Plusieurs rumeurs se targuent d’élucider le mystère des origines du nom “OLD TOM”. La plus répandue nous emmène à Londres en 1736 où le réputé capitaine Dudley Bradstreet se serait mis à fabriquer un gin de contrebande qu’il aurait fait vieillir dans sa baignoire en y ajoutant une touche de sucre. Il aurait orné sa fenêtre d’un chat peint en noir, surnommé Tom, et fit savoir à la ville qu’il était possible de se procurer un gin doux et délicat en suivant le chat noir. Sous la patte du chat se trouvait une fente et un tuyau en plomb venant de l’intérieur de la maison. Si vous criiez “Minou” devant la fenêtre et que vous obteniez un “Miaou” comme réponse, il suffisait de déposer une pièce dans la fente et de placer votre tasse ou directement votre bouche sous le tuyau pour récupérer le précieux breuvage. L’idée de Bradstreet fut bientôt copiée dans tout Londres et très vite, le Old Tom devint un surnom affectueux pour les gins intenses et légèrement sucrés. Le capitaine Bradstreet prétendait d’ailleurs par la même occasion avoir inventé un tout nouveau style de distribution d’alcool, connu dans l’histoire sous le nom de magasin Puss & Mew.
Une rumeur plus sinistre conte l’histoire d’un matou tombant dans une cuve de gin à laquelle il aurait donné son nom (Tom). Ragoûtant !

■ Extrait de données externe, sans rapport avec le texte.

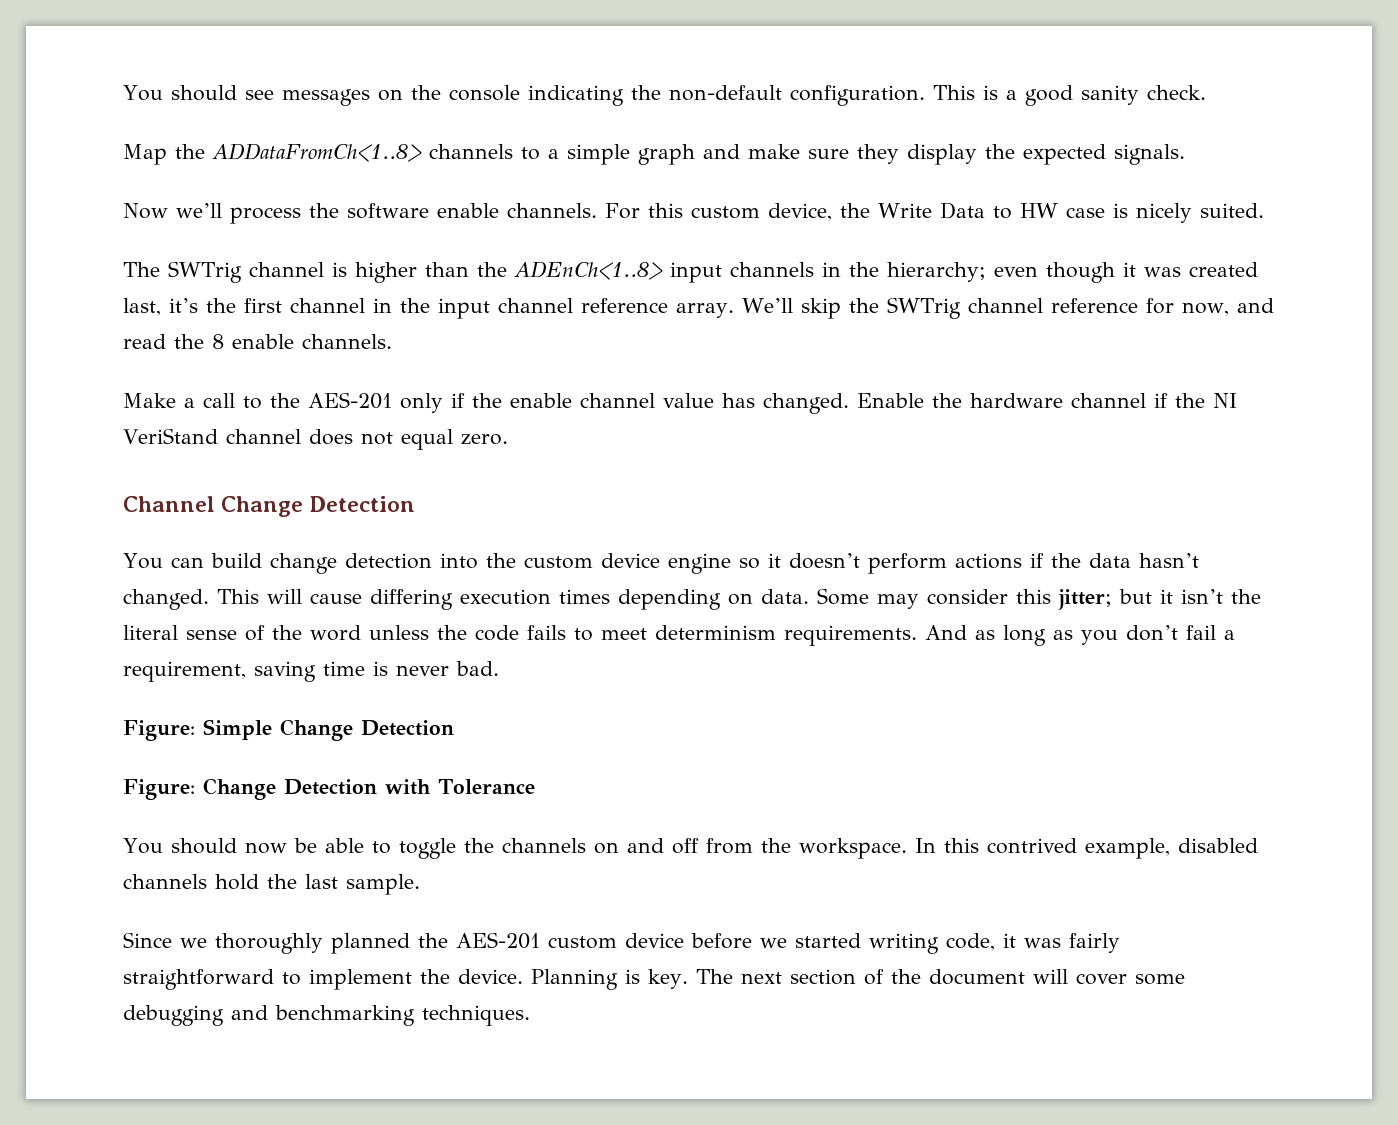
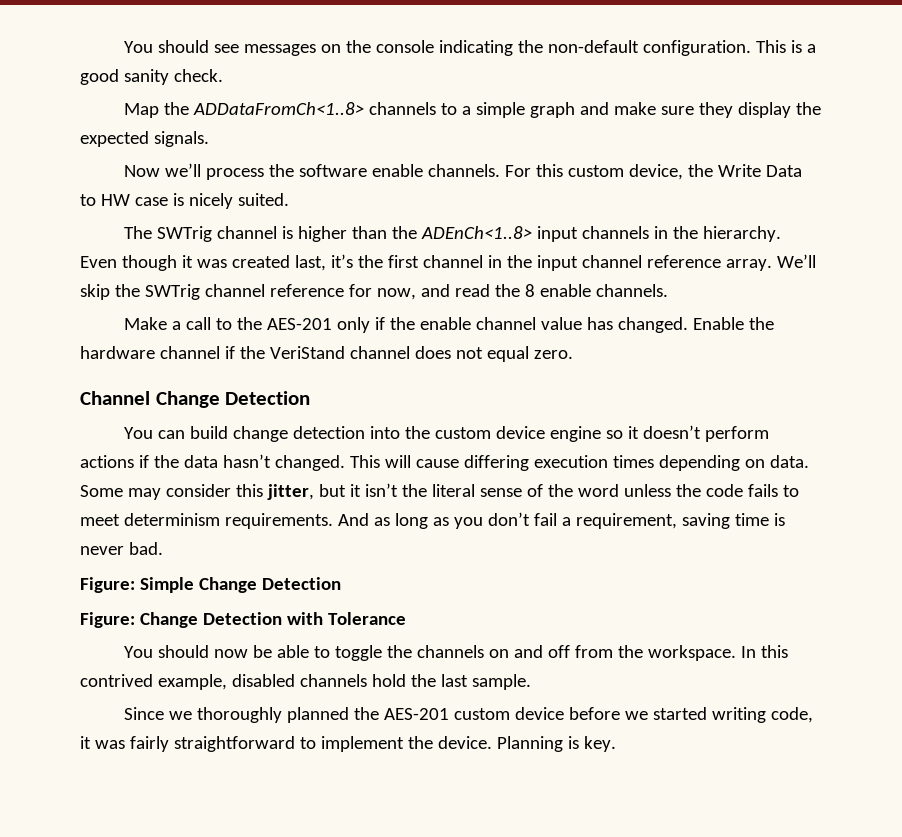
[886,262,1038,282] hierarchy; even -> [703,226,782,242] [80,256,117,268] hierarchy. Even
[1213,393,1237,408] NI -> (265, 352) none
[1058,589,1112,610] jitter; -> [266,484,314,500] jitter,
[695,969,1185,985] [123,1005,530,1026] The next section of the document will cover some debugging and benchmarking techniques. -> (616, 744) none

Quoi qu’il en soit, , avec des félins dessinés sur de nombreuses bouteilles ou tonneaux à travers l’Angleterre et les âges comme le montre l’exemple du distillateur Joseph Boord qui déposa en 1849 la marque “Cat and Barrel” pour son Old Tom.
Une troisième et dernière rumeur concerne un distillateur du nom de Thomas Chamberlain et son apprenti Thomas Norris, auquel il enseigne ses méthodes à la distillerie Hodge. Lorsque Norris (le jeune Tom) eut terminé son apprentissage, il ouvrit son Gin Palace dans Great Russell Street, à Covent Garden. L’un des premiers gins qu’il mis en vente se distinguait par ses arômes intenses et sa texture douce et sucrée, et portait le nom “Old Tom”. Il semblerait que Morris ait donné ce nom à son gin en hommage à son mentor.
Quelle que soit son origine et la véracité de toutes ces rumeurs, il est certain que ce style de Gin a été popularisé à l’époque du Gin Palace et immortalisé dans l’illustration The Gin Shop de George Cruikshank en 1829.
Le Old Tom d’alors est travaillé méticuleusement et se différencie drastiquement des mauvais produits des années 1730. Sa complexité aromatique et sa douceur lui ont permis de dominer la scène du gin pendant des décennies, et il a laissé sa signature dans de nombreuses recettes de cocktails iconiques : le Gin Old Tom est mentionné par Jerry Thomas pour son Martinez Cocktail (Martini) dans son ouvrage de 1887 Bartender’s Guide, How to Mix All Kinds of Plain and Fancy Drinks. Il est pour la première fois mentionné dans la préparation du Tom Collins par l’ouvrage de 1891, The Flowing Bowl: When and What to Drink.
Depuis, les goûts des consommateurs ont évidemment bien évolué grâce notamment à la découverte de la distillation en colonne permettant de produire des styles de gins plus secs comme le “London Dry”. Ce dernier a su conquérir les cœurs des consommateurs dans les années 70 pour devenir la catégorie de gin la plus populaire.